Sounds like a conspiracy theory.


----------



## Denton (Sep 18, 2012)

bigwheel said:


> Sounds like a conspiracy theory.


No, it sounds like a conspiracy caught on audio/video.


----------



## Urinal Cake (Oct 19, 2013)

Many CT cops are, like the state politicians...... Hypocrites.


----------



## Deebo (Oct 27, 2012)

hate it when those pesky citizens know their rights....
I am NOT bashing all officers, just the guys in THIS video, showing a disregard for rights.


----------



## Deebo (Oct 27, 2012)

Some police yell "GUN" everytime they see one. I wonder if we started yelling "GUN" what they would do.


----------



## Operator6 (Oct 29, 2015)

My neighbor called the police last week and they still have shown up. They better tighten up if they wanna be a police state.


----------



## Hemi45 (May 5, 2014)

God am I glad I left that nest of liberal snakes over a decade ago!

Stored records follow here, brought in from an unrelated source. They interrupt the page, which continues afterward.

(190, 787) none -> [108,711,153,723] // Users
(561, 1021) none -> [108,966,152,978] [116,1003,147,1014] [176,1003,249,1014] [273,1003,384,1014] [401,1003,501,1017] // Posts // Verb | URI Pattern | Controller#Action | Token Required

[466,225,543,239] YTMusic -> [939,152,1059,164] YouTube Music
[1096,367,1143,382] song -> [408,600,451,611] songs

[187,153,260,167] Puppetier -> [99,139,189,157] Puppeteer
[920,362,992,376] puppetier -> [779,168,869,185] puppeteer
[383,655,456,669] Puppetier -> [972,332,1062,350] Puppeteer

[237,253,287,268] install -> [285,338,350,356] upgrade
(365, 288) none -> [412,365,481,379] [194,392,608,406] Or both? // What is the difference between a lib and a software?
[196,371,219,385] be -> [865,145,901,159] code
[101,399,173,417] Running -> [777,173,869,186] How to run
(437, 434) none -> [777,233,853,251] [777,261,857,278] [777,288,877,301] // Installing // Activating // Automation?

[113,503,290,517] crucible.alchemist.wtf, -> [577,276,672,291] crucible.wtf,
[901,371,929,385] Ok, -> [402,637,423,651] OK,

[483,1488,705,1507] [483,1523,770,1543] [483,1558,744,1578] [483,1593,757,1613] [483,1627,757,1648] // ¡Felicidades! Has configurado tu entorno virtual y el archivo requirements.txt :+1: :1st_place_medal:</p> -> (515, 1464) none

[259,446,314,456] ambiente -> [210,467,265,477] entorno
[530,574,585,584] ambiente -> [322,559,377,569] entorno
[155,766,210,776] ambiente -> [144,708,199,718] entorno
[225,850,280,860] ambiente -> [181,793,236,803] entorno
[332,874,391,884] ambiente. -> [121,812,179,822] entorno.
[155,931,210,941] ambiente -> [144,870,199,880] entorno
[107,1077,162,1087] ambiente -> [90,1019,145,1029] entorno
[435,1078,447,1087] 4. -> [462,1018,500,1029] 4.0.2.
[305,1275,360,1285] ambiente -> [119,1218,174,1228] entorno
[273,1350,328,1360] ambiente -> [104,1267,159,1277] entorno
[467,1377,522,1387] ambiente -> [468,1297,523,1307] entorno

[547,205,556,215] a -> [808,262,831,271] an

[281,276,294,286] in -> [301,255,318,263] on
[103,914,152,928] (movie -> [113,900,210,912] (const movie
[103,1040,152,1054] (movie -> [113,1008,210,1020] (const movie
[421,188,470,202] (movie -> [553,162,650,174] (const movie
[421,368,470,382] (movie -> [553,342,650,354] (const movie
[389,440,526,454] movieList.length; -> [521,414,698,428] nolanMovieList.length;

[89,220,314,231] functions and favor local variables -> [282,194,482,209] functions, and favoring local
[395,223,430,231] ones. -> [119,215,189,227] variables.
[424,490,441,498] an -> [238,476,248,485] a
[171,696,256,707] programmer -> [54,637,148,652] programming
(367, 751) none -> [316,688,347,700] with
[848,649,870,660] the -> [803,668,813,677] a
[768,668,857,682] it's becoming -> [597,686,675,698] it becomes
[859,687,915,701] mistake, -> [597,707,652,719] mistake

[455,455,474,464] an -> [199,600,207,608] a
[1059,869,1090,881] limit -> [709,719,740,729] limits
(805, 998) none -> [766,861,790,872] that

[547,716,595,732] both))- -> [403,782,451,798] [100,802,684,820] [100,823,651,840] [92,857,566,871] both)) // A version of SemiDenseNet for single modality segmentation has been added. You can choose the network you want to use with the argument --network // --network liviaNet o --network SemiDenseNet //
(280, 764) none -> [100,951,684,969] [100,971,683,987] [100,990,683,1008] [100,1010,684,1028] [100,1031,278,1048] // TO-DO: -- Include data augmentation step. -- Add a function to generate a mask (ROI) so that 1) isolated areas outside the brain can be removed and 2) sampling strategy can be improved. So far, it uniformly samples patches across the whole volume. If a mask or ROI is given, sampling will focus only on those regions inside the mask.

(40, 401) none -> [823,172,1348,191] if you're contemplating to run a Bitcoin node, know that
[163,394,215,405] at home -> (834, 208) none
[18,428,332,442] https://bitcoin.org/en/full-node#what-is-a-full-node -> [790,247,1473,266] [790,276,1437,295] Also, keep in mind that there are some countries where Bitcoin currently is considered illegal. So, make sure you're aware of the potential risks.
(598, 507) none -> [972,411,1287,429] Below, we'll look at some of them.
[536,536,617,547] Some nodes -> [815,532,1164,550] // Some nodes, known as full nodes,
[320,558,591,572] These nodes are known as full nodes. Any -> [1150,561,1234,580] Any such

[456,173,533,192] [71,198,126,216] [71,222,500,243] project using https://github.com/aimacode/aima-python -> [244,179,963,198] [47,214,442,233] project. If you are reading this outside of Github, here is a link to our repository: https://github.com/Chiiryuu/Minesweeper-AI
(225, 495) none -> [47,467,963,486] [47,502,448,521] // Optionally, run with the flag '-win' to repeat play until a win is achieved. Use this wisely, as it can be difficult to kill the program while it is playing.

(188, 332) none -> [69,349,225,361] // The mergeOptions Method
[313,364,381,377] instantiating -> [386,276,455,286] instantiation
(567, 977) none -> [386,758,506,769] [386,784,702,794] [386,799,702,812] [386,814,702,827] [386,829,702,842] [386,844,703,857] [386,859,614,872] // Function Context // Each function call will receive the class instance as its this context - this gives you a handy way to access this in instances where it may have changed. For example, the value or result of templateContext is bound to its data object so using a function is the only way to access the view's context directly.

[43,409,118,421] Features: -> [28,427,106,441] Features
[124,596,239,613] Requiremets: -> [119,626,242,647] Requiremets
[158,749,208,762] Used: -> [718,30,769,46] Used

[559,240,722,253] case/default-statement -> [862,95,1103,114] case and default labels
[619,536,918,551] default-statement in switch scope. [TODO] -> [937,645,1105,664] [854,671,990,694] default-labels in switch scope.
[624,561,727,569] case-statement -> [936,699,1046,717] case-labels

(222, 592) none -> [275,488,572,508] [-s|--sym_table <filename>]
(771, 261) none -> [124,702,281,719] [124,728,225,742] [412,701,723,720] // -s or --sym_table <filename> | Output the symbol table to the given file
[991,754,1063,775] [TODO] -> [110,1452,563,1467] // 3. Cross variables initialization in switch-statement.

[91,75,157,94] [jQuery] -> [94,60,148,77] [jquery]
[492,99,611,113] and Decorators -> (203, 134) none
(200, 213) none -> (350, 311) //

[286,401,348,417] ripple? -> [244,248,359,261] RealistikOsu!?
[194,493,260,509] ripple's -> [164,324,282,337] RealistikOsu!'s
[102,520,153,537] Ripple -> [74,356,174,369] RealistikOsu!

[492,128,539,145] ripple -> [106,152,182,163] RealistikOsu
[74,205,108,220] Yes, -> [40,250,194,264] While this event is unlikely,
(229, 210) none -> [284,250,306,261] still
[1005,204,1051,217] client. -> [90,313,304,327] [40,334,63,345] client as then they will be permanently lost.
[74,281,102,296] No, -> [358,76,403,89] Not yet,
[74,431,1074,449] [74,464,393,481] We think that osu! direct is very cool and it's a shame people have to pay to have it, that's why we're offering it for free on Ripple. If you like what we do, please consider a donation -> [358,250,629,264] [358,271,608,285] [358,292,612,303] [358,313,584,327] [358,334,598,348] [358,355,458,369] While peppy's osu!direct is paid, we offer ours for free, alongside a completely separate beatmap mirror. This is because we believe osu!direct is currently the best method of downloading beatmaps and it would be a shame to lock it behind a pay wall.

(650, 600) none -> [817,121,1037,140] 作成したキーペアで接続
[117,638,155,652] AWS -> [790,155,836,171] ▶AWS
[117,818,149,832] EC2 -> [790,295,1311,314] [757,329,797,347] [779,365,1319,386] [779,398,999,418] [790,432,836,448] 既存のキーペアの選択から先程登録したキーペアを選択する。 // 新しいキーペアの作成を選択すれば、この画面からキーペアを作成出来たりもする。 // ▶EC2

I hope that video is watched far and wide and meaningful action is taken. Those bad apples need to relieved of duty. Good cops have a hard enough job without jerks like this dragging them down.


----------



## 6811 (Jan 2, 2013)

If I was a civilian I would take action by suing the crap out of these corrupt troopers, their agency and then the state. But it doesn't end there.... I would find me a politician who would write a bill that would authorize a civilian training board. Police and a civilian monitor keeping an eye on training standards at the police academy would be more effective than the civilian review board. Train these cadets correctly right from the beginning and you won't have problems later on. There will be less corruption and the "us against them" mentality could be stopped before it begins.


----------



## Mosinator762x54r (Nov 4, 2015)

Doesn't work like that. Once they hit the locker room, it's go along to get along.



6811 said:


> If I was a civilian I would take action by suing the crap out of these corrupt troopers, their agency and then the state. But it doesn't end there.... I would find me a politician who would write a bill that would authorize a civilian training board. Police and a civilian monitor keeping an eye on training standards at the police academy would be more effective than the civilian review board. Train these cadets correctly right from the beginning and you won't have problems later on. There will be less corruption and the "us against them" mentality could be stopped before it begins.


----------



## Operator6 (Oct 29, 2015)

6811 said:


> If I was a civilian I would take action by suing the crap out of these corrupt troopers, their agency and then the state. But it doesn't end there.... I would find me a politician who would write a bill that would authorize a civilian training board. Police and a civilian monitor keeping an eye on training standards at the police academy would be more effective than the civilian review board. Train these cadets correctly right from the beginning and you won't have problems later on. There will be less corruption and the "us against them" mentality could be stopped before it begins.


So if you wasn't employed by the problem you would be part of the solution. Nothing wrong with that.


----------



## MaterielGeneral (Jan 27, 2015)

Why is this police corruption becoming a growing trend. If you look in the news almost every week your seeing a story or two coming out. If you look on YouTube there are hundreds of videos that never make it on the news.

We need to make body cameras mandatory and laws that prohibit the police departments from prohibiting their release.


----------



## Slippy (Nov 14, 2013)

MaterielGeneral said:


> Why is this police corruption becoming a growing trend. If you look in the news almost every week your seeing a story or two coming out. If you look on YouTube there are hundreds of videos that never make it on the news.
> 
> We need to make body cameras mandatory and laws that prohibit the police departments from prohibiting their release.


Who pays for these "mandatory" body cameras and can the government assure me that the footage cannot and will not be tampered with?

Better suggestion; How 'bout we make it "Mandatory" that the government stay the hell out of our lives?


----------



## BuckB (Jan 14, 2016)

MaterielGeneral said:


> Why is this police corruption becoming a growing trend. If you look in the news almost every week your seeing a story or two coming out. If you look on YouTube there are hundreds of videos that never make it on the news.
> 
> We need to make body cameras mandatory and laws that prohibit the police departments from prohibiting their release.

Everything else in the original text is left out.